Fifteen Ways to Grieve your Mother 

(after Paul Simon)

  1. Learn to cook the Mother Of All Roasts, complete with high-rise Yorkshire puddings, and gravy from the gods.
  2. Steer clear of herbal and fruit infusions: they are not tea.
  3. Refuse to stop for pedestrians waiting at a Zebra Crossing but get irate when drivers fail to stop when you are the pedestrian waiting at a Zebra Crossing.
  4. Stockpile enough spare tins of beans, vegetables, soup, and prunes to get you through a nuclear winter.
  5. Cultivate the Art of Malapropism, coining such classics as: ‘He’s just a wolf in cheap clothing,’ and, ‘As happy as Cary [Grant].’
  6. Blame the recession on the last Labour government/the EU/foreigners-in-general. 
  7. Do say, ‘Thank you for the present.
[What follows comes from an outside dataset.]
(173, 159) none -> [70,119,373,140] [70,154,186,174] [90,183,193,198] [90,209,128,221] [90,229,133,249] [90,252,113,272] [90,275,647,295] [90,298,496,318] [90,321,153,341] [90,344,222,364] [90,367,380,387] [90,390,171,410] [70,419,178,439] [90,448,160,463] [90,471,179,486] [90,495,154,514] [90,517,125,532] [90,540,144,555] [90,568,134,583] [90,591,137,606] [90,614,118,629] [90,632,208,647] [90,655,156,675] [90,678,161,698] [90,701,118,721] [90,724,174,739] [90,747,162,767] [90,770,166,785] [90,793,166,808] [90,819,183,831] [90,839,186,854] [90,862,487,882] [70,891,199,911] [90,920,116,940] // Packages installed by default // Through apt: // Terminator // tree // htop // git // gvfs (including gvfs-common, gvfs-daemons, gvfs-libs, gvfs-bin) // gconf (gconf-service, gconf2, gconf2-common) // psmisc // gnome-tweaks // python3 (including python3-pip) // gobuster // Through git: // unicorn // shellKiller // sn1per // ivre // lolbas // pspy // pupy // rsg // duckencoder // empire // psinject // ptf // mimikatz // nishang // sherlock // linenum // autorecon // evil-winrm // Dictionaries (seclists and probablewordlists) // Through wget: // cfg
I do hope you kept the receipt.’ 
  8. Don’t say, ‘There’s no rush for you to find a husband, and plenty of time for you to have children.’
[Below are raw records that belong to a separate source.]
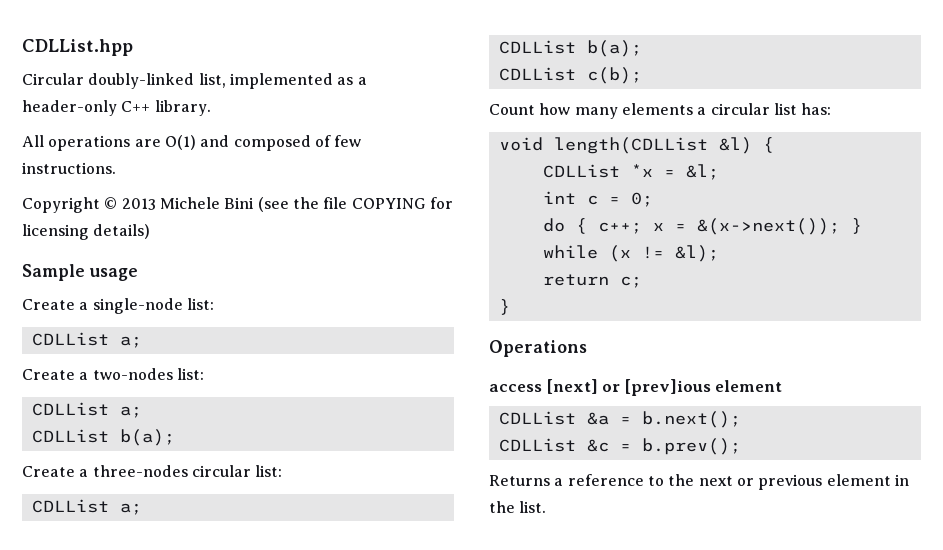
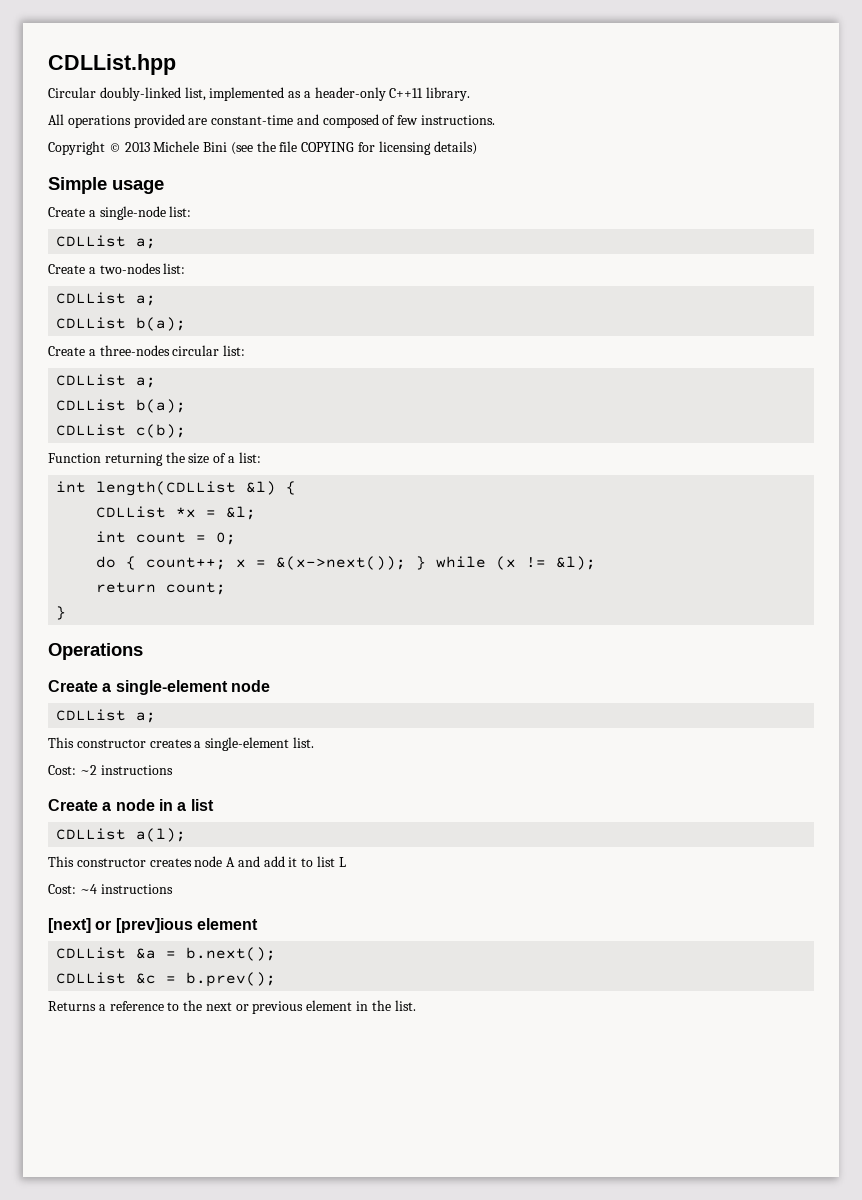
[121,101,151,112] C++ -> [389,88,424,98] C++11
[134,135,196,150] are O(1) -> [133,114,294,128] provided are constant-time
[22,264,85,281] Sample -> [48,177,107,194] Simple
[489,103,832,119] [498,137,543,151] Count how many elements a circular list has: // void -> [48,452,261,466] [56,481,87,493] Function returning the size of a list: // int
[586,195,598,205] c -> [136,532,187,543] count
[597,222,642,234] c++; -> [146,557,227,570] count++;
[619,276,642,288] c; -> [166,582,227,595] count;
[489,384,542,392] access -> [48,680,270,695] [56,709,157,723] [48,737,314,751] [48,765,173,775] [48,799,214,811] [56,828,187,842] [48,856,346,867] [48,884,173,894] Create a single-element node // CDLList a; // This constructor creates a single-element list. // Cost: ~2 instructions // Create a node in a list // CDLList a(l); // This constructor creates node A and add it to list L // Cost: ~4 instructions //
  9. Only expect men to hold open the door for you, but grumble when a woman doesn’t do so.
  10. Deride those who wax lyrical about their wonderful grandchildren all the time, while waxing lyrical all the time about your own wonderful grandchildren.
  11. Refuse to wear suncream because, ‘We won the war without it, you know.’
  12. Be stoical in the face of adversity, even when you have a serious brush with skin cancer.
  13. Remember that her own mother was no good at showing her affection.
  14. Focus instead on the one time she did tell you that she was proud of you.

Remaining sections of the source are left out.